The control panel for operating the BOP stack usually is placed on the derrick fl oor for easy access by the driller. The controls should be marked clearly and identifiably with the BOP stack arrangement used. Modern and safer rigs will have at least one other control panel located far from the rig floor. This panel will be used in case it is necessary, for safety reasons, to evacuate personnel from the rig floor.
The arrangement of the BOP stack varies considerably. The arrangement used depends on the magnitude of formation pressures in the area and on the type of well-control procedures used by the operator. API presents several recommended arrangements of BOP stacks, including Spec. 16A (2004), Spec. 16C (1993), and Spec. 16D (2004). Fig.3 shows two typical BOP stack arrangements, showing several types of rams, annular preventers, drilling spools, and flowlines. In some cases, it may be desirable to conduct drilling operations with surface pressure on the annulus. A rotating head, which seals around the kelly at the top of the BOP stack, must be used when this is done. Rotating heads most commonly are employed when air or gas is used as a drilling fluid.
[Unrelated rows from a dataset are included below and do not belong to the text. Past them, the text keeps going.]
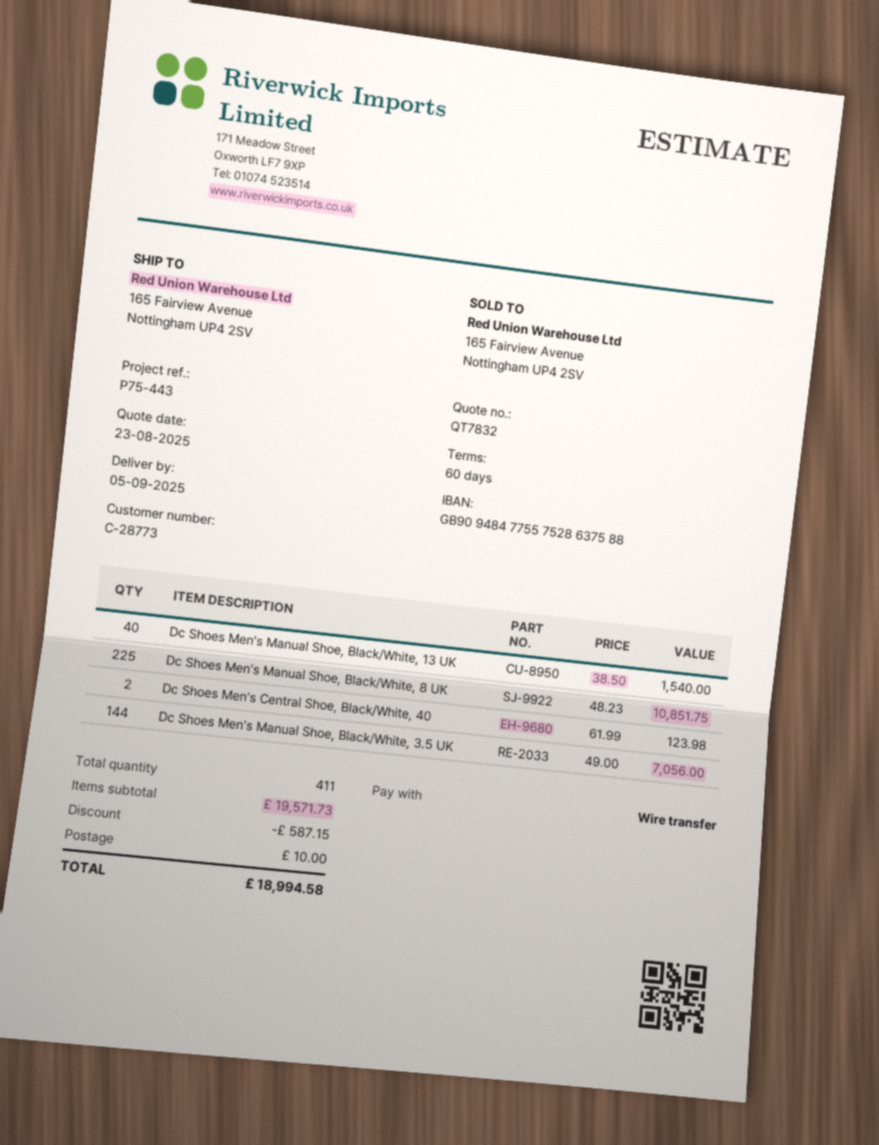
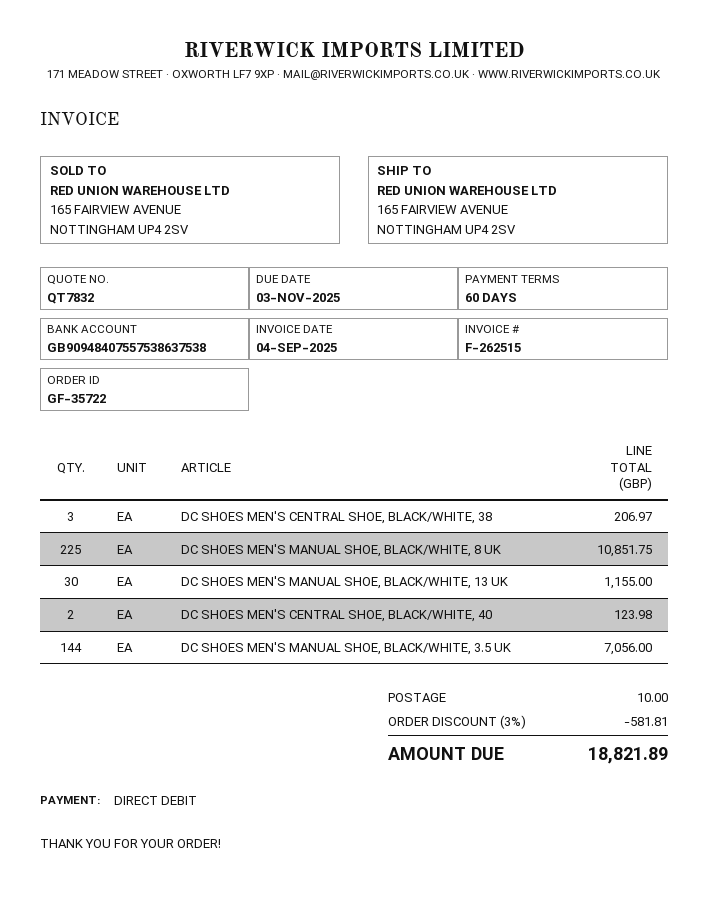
payment method: bank transfer -> direct debit
bank account: GB90948477557528637588 -> GB90948407557538637538
Dc Shoes Men's Manual Shoe, Black/White, 13 UK: 40 for 1540.00 -> 30 for 1155.00
DC SHOES MEN'S CENTRAL SHOE, BLACK/WHITE, 38: none -> 3 for 206.97
discount: 587.15 -> 581.81
total: 18994.58 -> 18821.89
Fig.3—BOP stack arrangements.
When the drillstring is in the hole, the BOP stack can be used to stop only the fl ow from the annulus. Several additional valves can be used to prevent fl ow from inside the drillstring. These valves include kelly cocks (i.e., valves inside the kelly) and inside BOPs. Generally, an upper kelly cock having left-hand threads is placed above the kelly, and a lower kelly cock having right-hand threads is placed below the kelly. The lower kelly cock also is called a drillstem valve. Two kelly cocks are required because the lower position might not be accessible in an emergency if the drillstring is stuck in the hole with the kelly down.
An inside BOP is a valve that can be placed in the drillstring if the well begins flowing during tripping operations. Inside BOPs can use a ball valve or dart-type valve (check valve), as shown in Fig.4. An inside BOP should be placed in the drillstring before drillpipe is stripped back in the hole because it will permit mud to be pumped down the drillstring after reaching the bottom of the well. Inside BOPs are installed when needed by screwing into the top of an open drillstring with the valve or dart in the open position. Once the BOP is installed, the valve can be closed or the dart released.
Fig. 4—Inside BOP with dart-type valve (National Oilwell Varco 2010b).
A high-pressure circulating system is used for well-control operations. The kick normally is circulated from the well through an adjustable choke. The adjustable choke is controlled from a remote panel on the rig floor. Sufficient pressure must be held against the well by the choke so that the bottomhole pressure in the well is maintained slightly above the formation pressure. Otherwise, formation fluids would continue to enter the well.
Mechanical stresses on the emergency high-pressure flow system can be quite severe when handling a kick. The rapid release of large volumes of fluid through the surface piping frequently is accompanied by extreme vibrational stresses. Thus, care should be taken to use the strongest available pipe and to anchor all lines securely against reaction thrust. Also, some flexibility in the piping to and from the wellhead is required. The weight of all valves and fittings should be supported on structural members so that bending stresses are not created in the piping.
Because of fluid abrasion, the number of bends should be minimized. The bends required should be sweepturn bends rather than sharp “L” turns, or should have an abrasion-resistant target at the point of fluid impingement in the bend.
API has several recommended choke manifold arrangements for 2,000-, 3,000-, 5,000-, 10,000-, and 15,000- psi (14,000, 21,000, 34,000, 69,000, and 100,000 kPa) working pressure systems (Spec. 16C 1993). In addition to these recommendations, well operators have developed many other, optional designs.